Эти тени воспоминания рисовали мне очень неясно какие-то большие фигуры, которые поднимали меня и безмолвно несли меня вниз… потом еще ниже, и все ниже и ниже, — до тех пор, пока мною овладело страшное головокружение при мысли о бесконечном нисхождении.
Помнился мне также какой-то неопределенный ужас, леденящий сердце, хотя оно было, в то время, сверхъестественно спокойно.
Потом все стало недвижно, как будто те, которые несли меня, перешли в своем нисхождении за границы безграничного и остановились, подавленные бесконечной скукой своего дела.
После того, душа моя припоминает ощущение сырости и темноты, и потом все сливается в какое-то безумие, — безумие памяти, не находящей выхода из безобразного круга.
Внезапно звук и движение возвратились в мою душу — сердце беспокойно забилось, и в ушах моих отдавался гул его биения.
Затем пауза — и все опять исчезло.
Потом снова звук, движение и осязание как будто пронизали все мое существо, и за этим последовало простое сознание существования без всякой мысли. Такое положение длилось долго.
Потом чрезвычайно внезапно, явилась мысль, нервический ужас и энергическое усилие понять, в каком я нахожусь состоянии.
Потом пламенное желание снова впасть в бесчувственность и, наконец, быстрое пробуждение души и попытка к движению.
Тогда явилось полное воспоминание о процессе, о черных драпировках, о приговоре, о моей слабости, о моем обмороке; — о том же, что было дальше, я забыл совершенно и только впоследствии с величайшими усилиями достиг того, что вспомнил об нем, но и то в неясных чертах.
До этой минуты, я не открывал глаз; я чувствовал только, что лежу на спине и не связанный.
Я протянул руку, и она тяжело упала на что-то сырое и жесткое; я так и оставил ее на несколько минут, ломая себе голову, чтоб угадать, где я нахожусь и что со мной сталось.
Мне очень хотелось осмотреться кругом, но я не решался: не потому, чтоб боялся увидать что-нибудь страшное, но меня ужасала мысль, что я ничего не увижу.
Наконец, с сильным замиранием сердца, я быстро открыл глаза, и мое ужасное опасение подтвердилось: меня окружала тьма ночи.

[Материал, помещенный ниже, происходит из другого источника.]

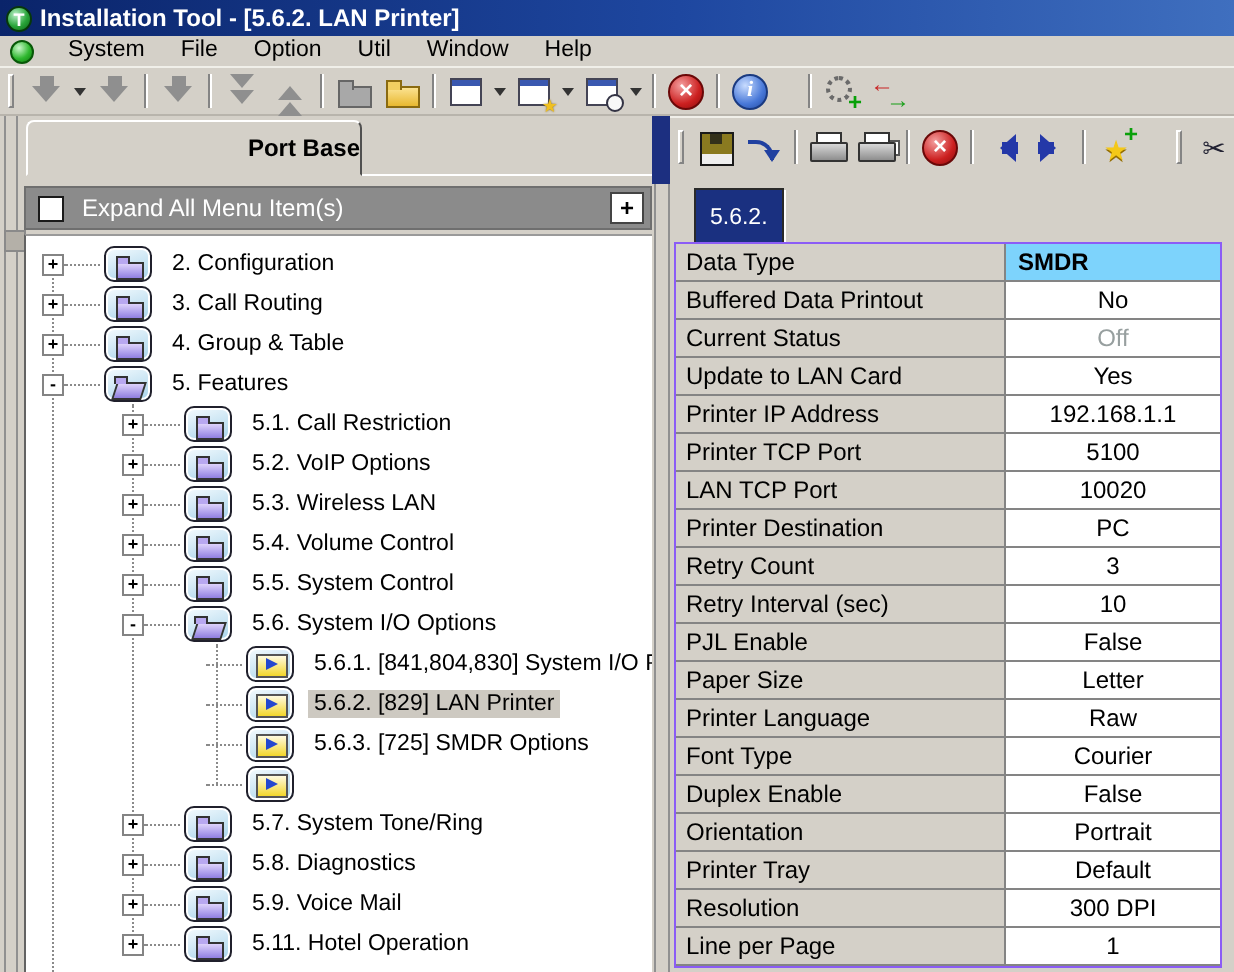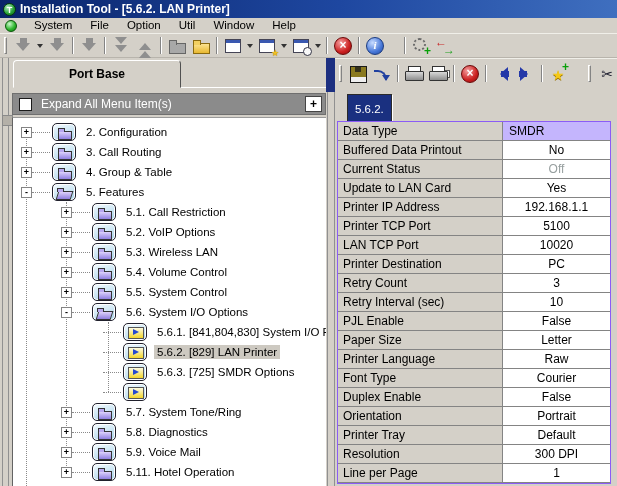"Port Base" .tab { justify-content: center -> flex-end }
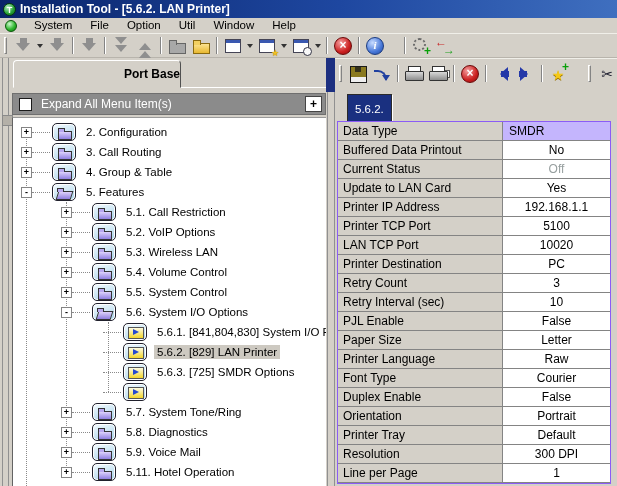"SMDR" .header-row .cell-value { background: #c4b5fd -> #7dd3fc; font-weight: none -> bold }
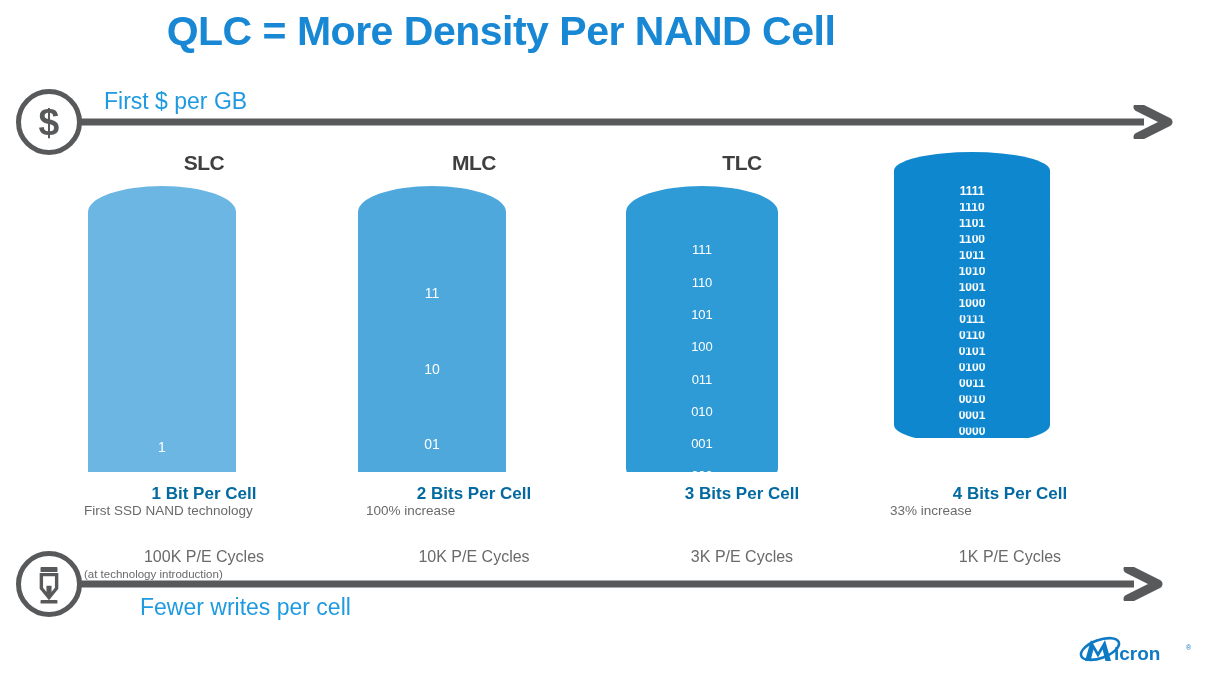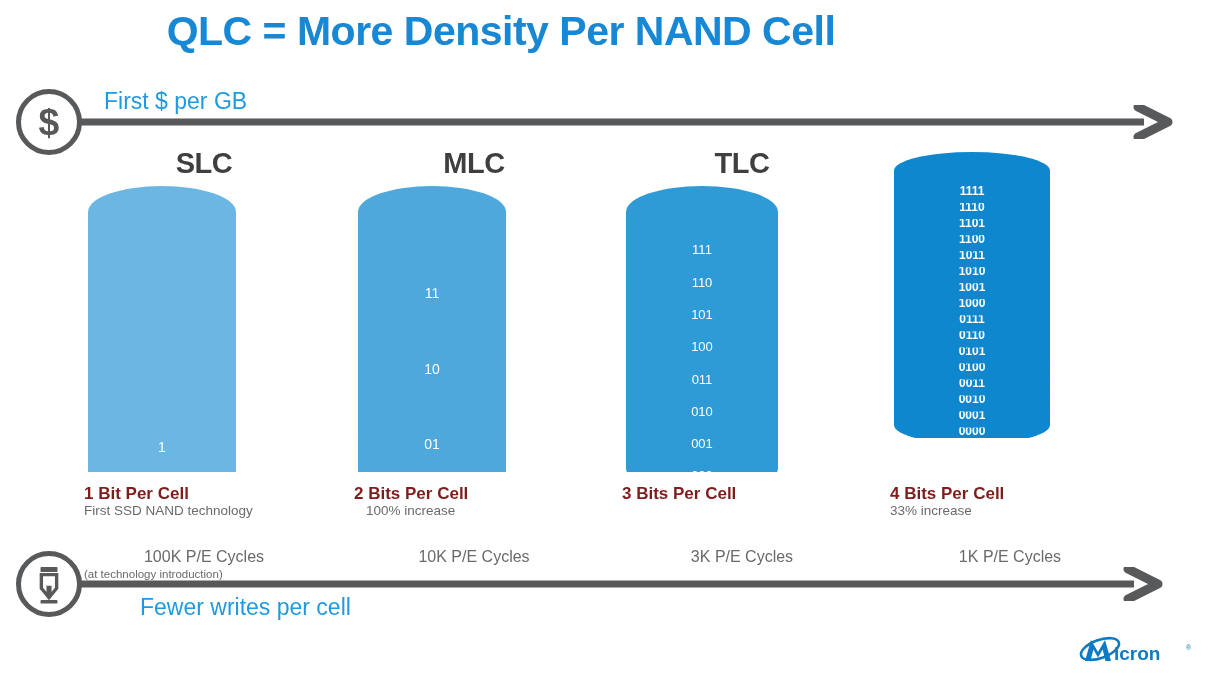"SLC" .col-title { font-size: 29px -> 21px }
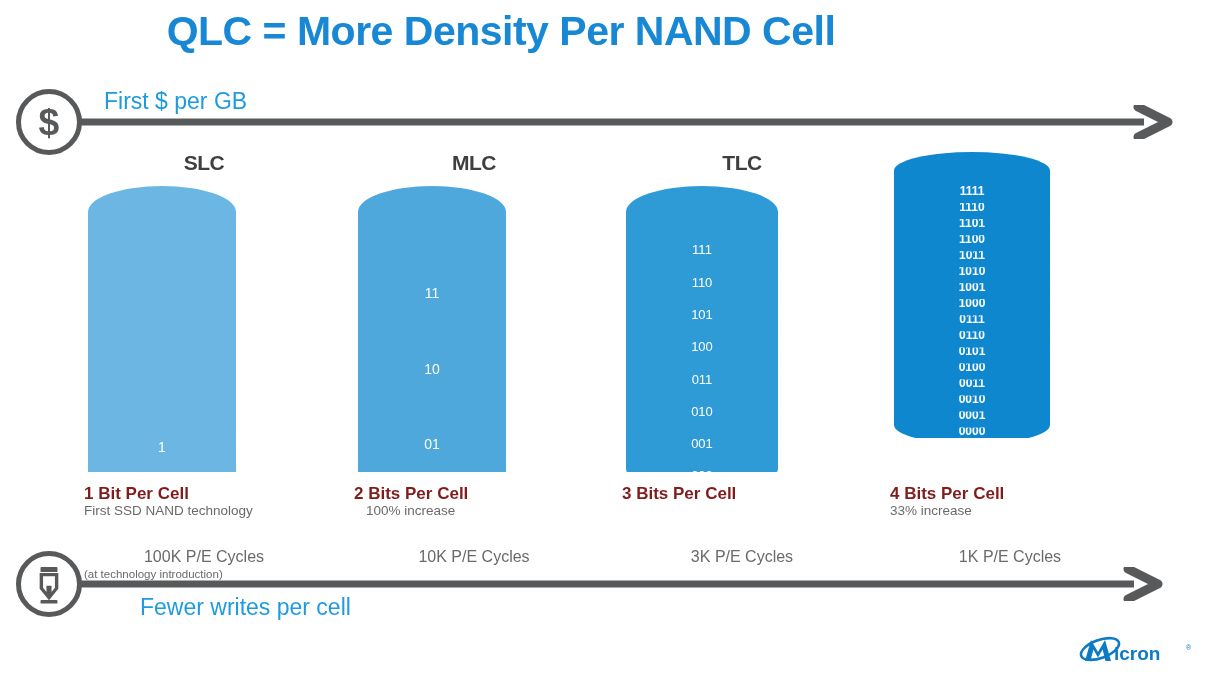"1 Bit Per Cell" .bits-label { color: #7f1d1d -> #0369a1; text-align: left -> center }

Я с усилием вдохнул воздух, потому что мне казалось, что густота мрака давит и душит меня — до того тяжела была атмосфера.
Продолжая спокойно лежать на спине, я начал напрягать все силы моего рассудка, чтоб припомнить обычаи инквизиции и понять мое настоящее положение.
Надо мною был произнесен смертный приговор, и с тех пор, кажется, прошло довольно долго времени, но мне ни на минуту не пришла в голову мысль, что я уже умер.
Подобная идея, вопреки всем литературным фикциям, совершенно несовместна с действительным существованием; — но где же я был, и в каком состоянии?
Я знал, что приговоренные к смерти умирали обыкновенно на аутодафе, и даже в самый вечер моего суда была отпразднована одна из этих церемоний.
Привели ли меня опять в мою темницу, чтоб ожидать там следующего аутодафе, которое должно совершиться чрез несколько месяцев?… Я тотчас понял, что этого быть не могло, потому что все жертвы были вытребованы разом; притом же в моей первой темнице, так как и в кельях всех толедских узников, пол был вымощен камнем, и свет не был из нее совершенно исключен.
Вдруг ужасная мысль пришла мне в голову и вся кровь моя бурным потоком прилила к сердцу; — на несколько минут я снова впал в беспамятство.
Придя в себя, я разом вскочил на ноги, содрогаясь каждой фиброй моего существа, и начал ощупывать руками вокруг себя и над собою, во всех направлениях.
Хотя ничего не попадалось мне под руку, но я боялся сделать шаг, чтоб не удариться о стены моей гробницы.
Пот выступил из всех моих пор и холодными каплями застыл у меня на лбу; агония неизвестности сделалась наконец невыносима, и я осторожно двинулся с места, вытянув руки вперед и расширяя глаза, в надежде уловить откуда-нибудь луч света.
Так сделал я несколько шагов, но все кругом было темно и пусто, и вздохнул свободнее.
Мне показалось очевидным, что еще не самая страшная участь мне суждена.